Stored items from a collection

# # #

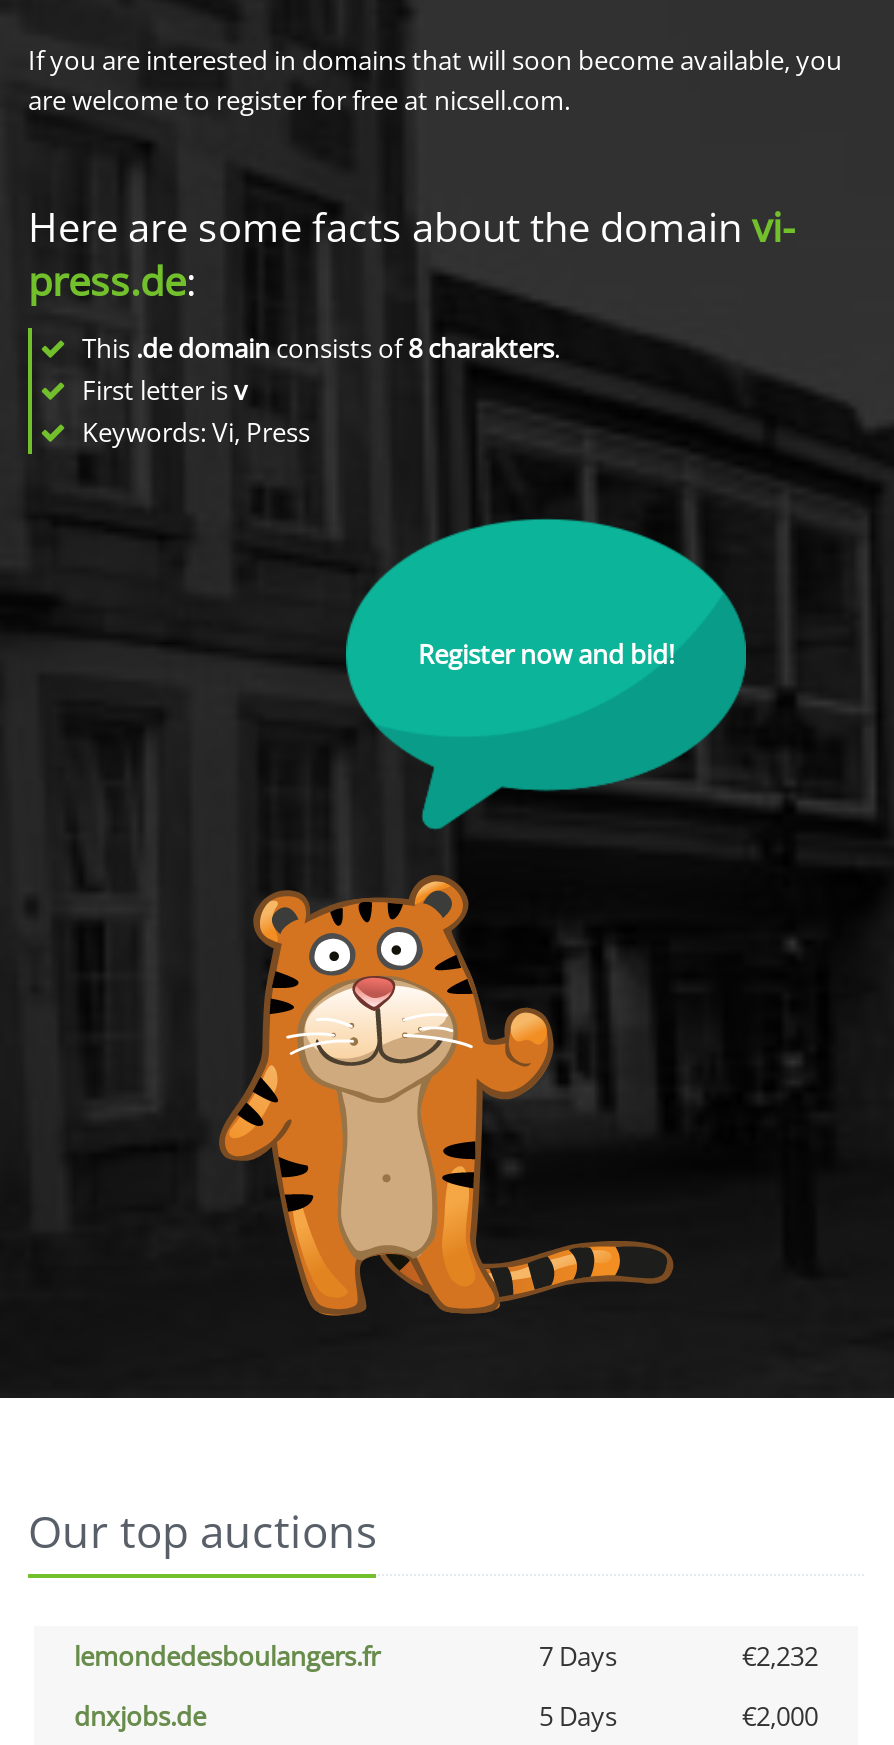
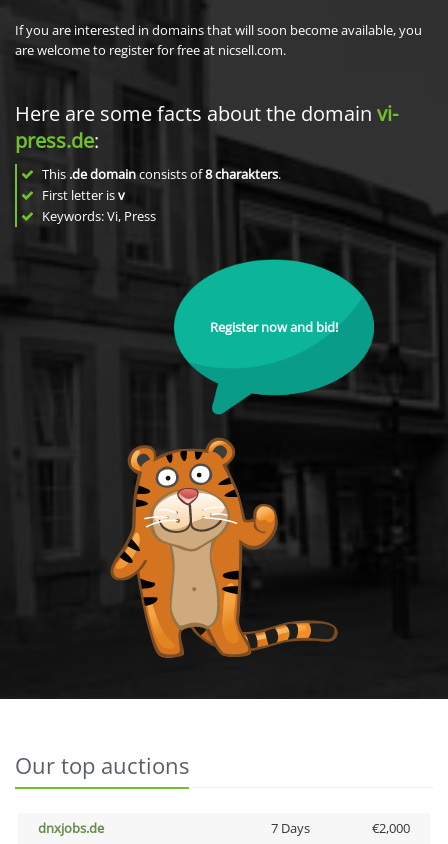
- lemondedesboulangers.fr
- 7 Days
- €2,232

- 5 Days
+ 7 Days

# # #

Apart from the pictures, the entries above are to be repeated in full and exactly.

- lemondedesboulangers.fr
- 7 Days
- €2,232

- 5 Days
+ 7 Days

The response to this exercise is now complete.